L'infanticide est une variation désagréable sur le thème de l'agression maternelle. Lorsque les mères donnent naissance à des petits, puis se retrouvent dans des situations qui ne sont pas propices à leur élevage, elles tuent parfois toute la portée. Un chien rottweiler a une fois tué sa portée entière 24 heures après l'accouchement quand ils lui ont été rendus après amarrage de la queue. Elle a peut-être senti qu'ils avaient été endommagés ou contaminés d'une manière ou d'une autre et devraient être mis hors de leur misère. Cela peut sembler paradoxal, mais les humains sont également connus pour s'engager dans ce sacrifice ultime. Il est impossible de comprendre la souffrance qui précède un tel sacrifice.

L'infanticide de cette nature est bien connu des rongeurs de laboratoire qui tuent leurs petits s'ils ont été trop manipulés ou ensanglantés. Vraisemblablement, les odeurs jouent un rôle clé dans le déclenchement de cette mauvaise compréhension fatale et ce comportement a vraisemblablement un précédent biologique qui favorise une survie saine à long terme.

Conclusion sur l'agression maternelle chez les chiens

La nature et l'éducation combinent généralement des influences pour produire des comportements qui sont bénéfiques pour la survie de l'individu et de l'espèce. L'agression maternelle est un trait comportemental à court terme qui prend tout son sens dans cette perspective. Les chiots et les chatons sont impuissants sans le soutien et la protection de leur mère. Renforcer la protection et la volonté d'une mère à ce moment critique de l'accueil est un arrangement logique et fonctionnel.

La nature est toujours logique et prévisible si vous comprenez que sa fonction première est de recycler les gènes de l'animal. Le rôle de l'éducation est un peu moins évident, mais néanmoins évident.
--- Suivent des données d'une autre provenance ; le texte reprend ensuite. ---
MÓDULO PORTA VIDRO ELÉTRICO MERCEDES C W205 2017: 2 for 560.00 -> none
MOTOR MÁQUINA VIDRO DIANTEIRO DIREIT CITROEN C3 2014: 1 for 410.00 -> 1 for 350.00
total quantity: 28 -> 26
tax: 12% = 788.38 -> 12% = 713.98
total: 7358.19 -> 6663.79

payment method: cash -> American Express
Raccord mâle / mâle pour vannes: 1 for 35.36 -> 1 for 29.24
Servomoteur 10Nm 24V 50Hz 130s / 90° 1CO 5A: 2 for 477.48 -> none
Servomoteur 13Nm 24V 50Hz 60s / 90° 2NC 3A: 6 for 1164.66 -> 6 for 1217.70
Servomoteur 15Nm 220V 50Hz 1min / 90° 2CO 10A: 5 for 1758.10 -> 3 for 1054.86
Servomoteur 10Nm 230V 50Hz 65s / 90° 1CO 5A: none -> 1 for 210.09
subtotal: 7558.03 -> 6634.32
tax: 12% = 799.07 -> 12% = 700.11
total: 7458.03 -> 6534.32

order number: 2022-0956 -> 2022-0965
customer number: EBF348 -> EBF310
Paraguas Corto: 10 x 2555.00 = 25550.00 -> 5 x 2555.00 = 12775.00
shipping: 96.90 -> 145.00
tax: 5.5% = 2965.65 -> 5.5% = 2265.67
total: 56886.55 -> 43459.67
L'expérience lubrifie la machinerie du maternage pour que ces mamans plus expérimentées fassent de meilleures mamans. Ils apprennent à prendre soin de leurs nouveaux-nés et à les défendre, en tirant parti de leur succès et en prenant plaisir à le faire. Il y a parfois de mauvaises mères qui «ne comprennent tout simplement pas», mais elles sont minoritaires et les chances que leur progéniture atteigne l'âge de la reproduction sont réduites en conséquence.